Petrucia Camelo

GUIRLANDAS DE PRIMAVERA

Petrucia Camelo 09 de setembro de 2024

A primavera se avizinha! É hora de receber as flores, que brotam em hastes formando buquês flóreos com pétalas abertas aos céus. Embora seja dotada das mesmas características dos primórdios, mostrando a universalidade de seus dons, apresenta efeitos estáveis que não são recebidos como uma simples repetição, pois, a cada primavera, as pessoas, o mundo e a vida vivem momentos de evolução.

Entretanto, nessa relação de mudanças, a primavera, fortalecida pelas experiências anteriores e por sua natureza, não se deixa dominar, fazendo-nos crer nas palavras de Massaud Moisés: A grandeza do ser eleito se mede na vitória sobre os obstáculos... instintivo, genuíno, puro, ignorante das forças que possui...

A primavera faz despertar imensuráveis formas de vida, que eclodem da terra, e, em especial, é o meio, é o milagre de fazer as flores se manifestarem como símbolo do amor, do amor sublime, do amor de Deus.

A presença das flores tem o seu valor simbólico, do profano ao sagrado; e apesar de variáveis, as flores vestem-se de cores, florindo o chão, os caramanchões, os jardins, a se espalhar formando arbustos e árvores, em meio às nuances do verde, promovendo a alegria floral em forma de nichos.

Mediante uma classificação sobre as coisas que enobrecem o espírito, certamente ter-se-iam as flores, como forma de atenuar os reveses da vida. Porém, não é somente preciso a atmosfera amena da estação primaveril, a força e a beleza que ela exprime sempre acompanhada do doce perfume das flores.
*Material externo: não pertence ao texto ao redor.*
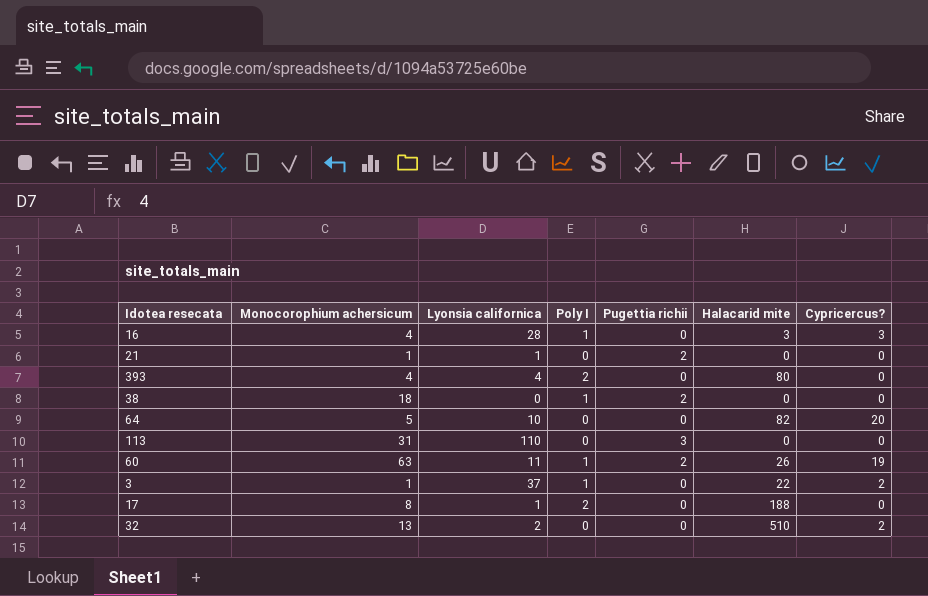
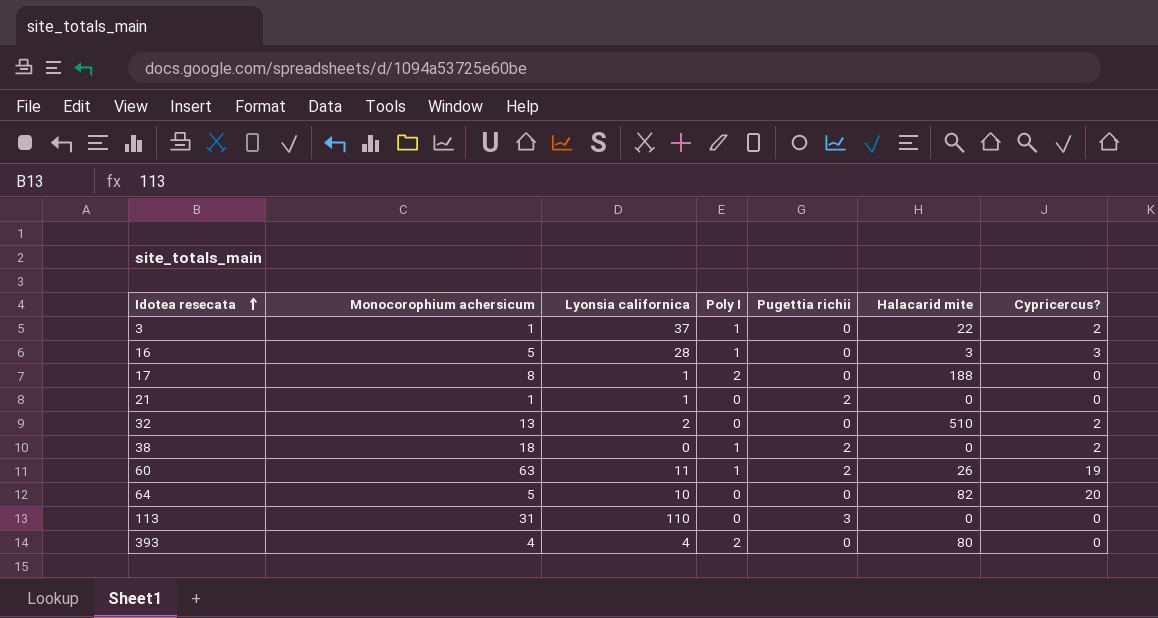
row order: none -> Idotea resecata ascending
16 | Monocorophium achersicum: 4 -> 5
38 | Cypricercus?: 0 -> 2

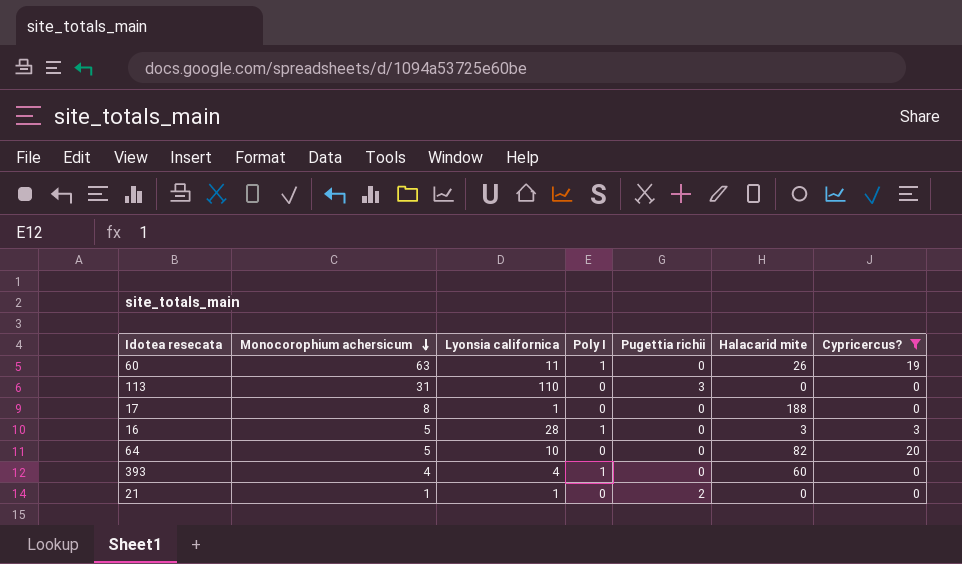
filter: none -> Cypricercus? != 2
row order: Idotea resecata ascending -> Monocorophium achersicum descending
60 | Pugettia richii: 2 -> 0
17 | Poly I: 2 -> 0
393 | Poly I: 2 -> 1
393 | Halacarid mite: 80 -> 60

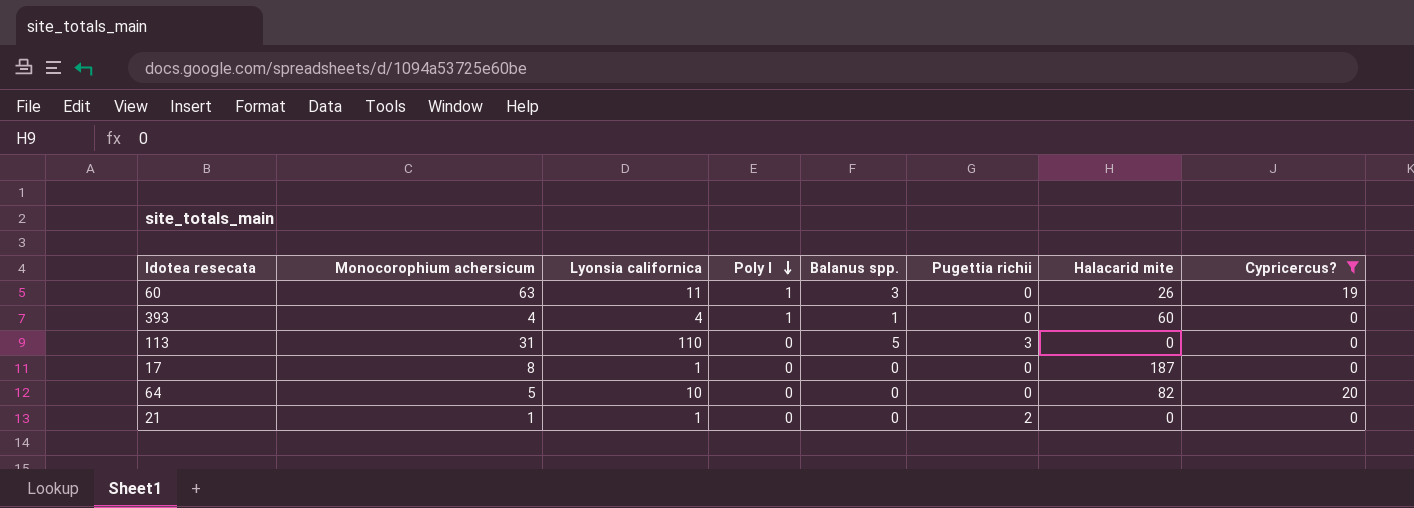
row order: Monocorophium achersicum descending -> Poly I descending
column Balanus spp. | position: none -> 5
row 16: 5 | 28 | 1 | 0 | 3 | 3 -> none
17 | Halacarid mite: 188 -> 187

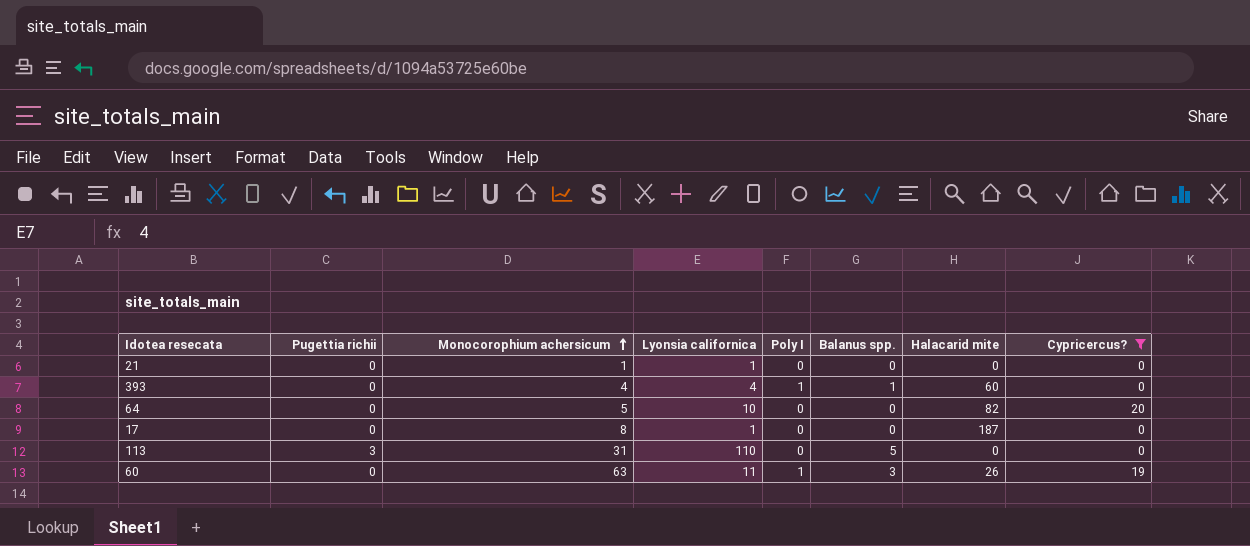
row order: Poly I descending -> Monocorophium achersicum ascending
column Pugettia richii | position: 6 -> 2
21 | Pugettia richii: 2 -> 0

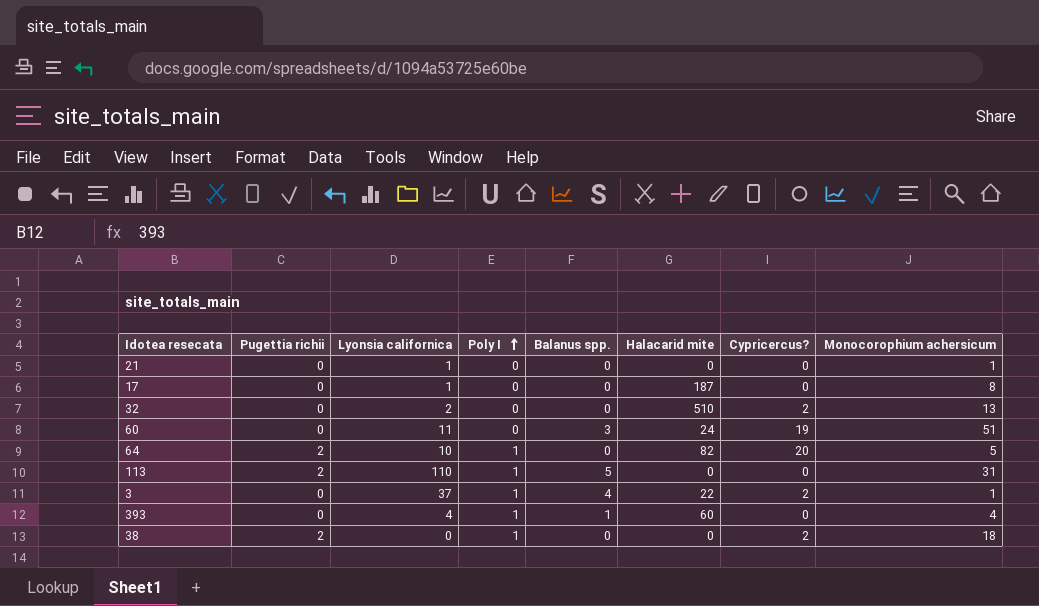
filter: Cypricercus? != 2 -> none
row order: Monocorophium achersicum ascending -> Poly I ascending
column Monocorophium achersicum | position: 3 -> 8
60 | Poly I: 1 -> 0
60 | Halacarid mite: 26 -> 24
60 | Monocorophium achersicum: 63 -> 51
64 | Pugettia richii: 0 -> 2
64 | Poly I: 0 -> 1
113 | Pugettia richii: 3 -> 2
113 | Poly I: 0 -> 1

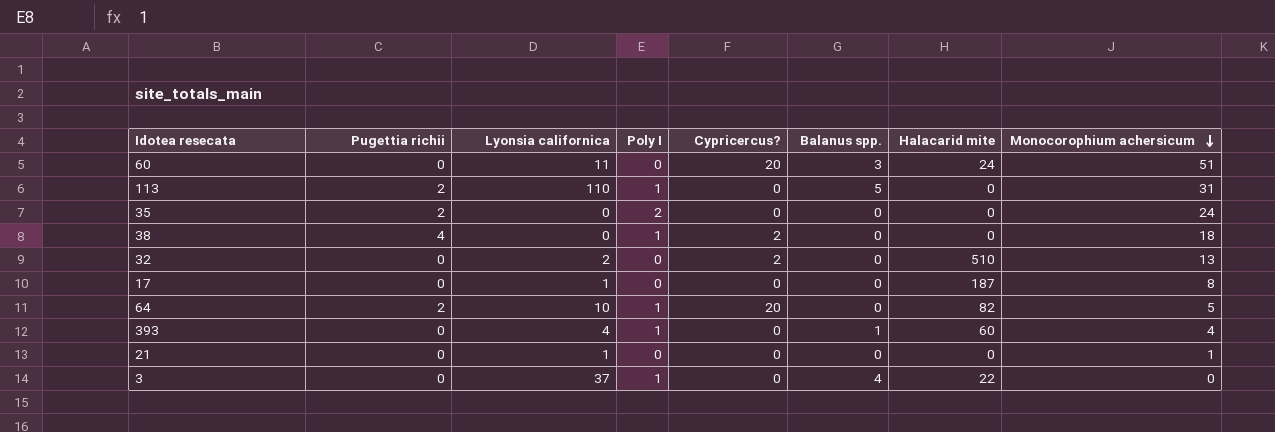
row order: Poly I ascending -> Monocorophium achersicum descending
column Cypricercus? | position: 7 -> 5
60 | Cypricercus?: 19 -> 20
row 35: none -> 2 | 0 | 2 | 0 | 0 | 0 | 24
38 | Pugettia richii: 2 -> 4
3 | Cypricercus?: 2 -> 0
3 | Monocorophium achersicum: 1 -> 0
Mas, sobretudo, é preciso que elas despertam no espectador a sensibilidade de senti-las, fazendo, por segundos, despojar-se do que o torna grotesco, para que o olhar possa beber do encantamento, ao descerrar o véu que cobre o momento singular do encontro, que se completa “como uma porta para o invisível”.

A respeito do amor, que evoca a estação flórea, tão bem representada pela flor, deve-se revalidar, no sentido comparativo, o exemplo da sentença do grande doutor da Igreja, Santo Agostinho, quando ele faz alusão à dor e ao amor. Diz ele: Onde há amor, não há dor, e havendo dor, até a dor se ama.

Talvez, Santo Agostinho, ao compor essa assertiva, ele estivesse em meditação, recluso à cela, ou mesmo no jardim a colher rosa em plena primavera, e, no olhar, rosa e espinhos, levou-o a inspirar-se e a compor semelhante pérola. Esse estado de contemplação somente poderá ser entendido por aqueles que amam e que passam por situações de cruz, como se da rosa o espinho os picou.

As flores realçam a primavera com um rosto simbólico de mistério; sem mudar o perfil, no silencio desabrocham, não erram o caminho, não há exageros, nem faltam ao compromisso com a natureza herdada, salvo se houver interferência da mão intempestiva do ser humano, tentando modificar-lhes as características dos originais. Analisar um rosto sem amá-lo, destruí-lo, é assassiná-lo. O rosto é um símbolo do que há de divino, apagado ou manifesto perdido ou reencontrado” (Jean Chevalier).

As flores mostram o rosto primaveril e seguem incólumes, resignadas com a sorte que lhes couber. Todas estão aptas para ações manifestas de beleza decorativa, quer seja em quintais dos casebres, ou em jardins reais, quer seja em altares, ou funerais, ou ainda em lindos buquês em jarros, ou em mãos de noivas. Assim, as flores cumprem os seus papéis.

A primavera, como toda a formação da natureza, constrói uma cadeia de inter-relacionamentos, revela um celeiro de liberação de criaturas que irradiam encantamentos: pássaros, borboletas e outras mais se apresentam e vivem os momentos que lhes são ofertados, sem parecer duvidar da força da sugestão primaveril.

Porém, as flores, espontâneas ou cultivadas, eclodem de suas cepas, sem se importarem com o cenário e o guarda-roupa e não se fazem de rogadas: sobem ao palco das apresentações, num bailado ao vento, à chuva, sem lhes faltar o apoio das noites serenadas, do orvalho das madrugadas e as evoluções da iluminação do sol da manhã de primavera que a elas reverencia.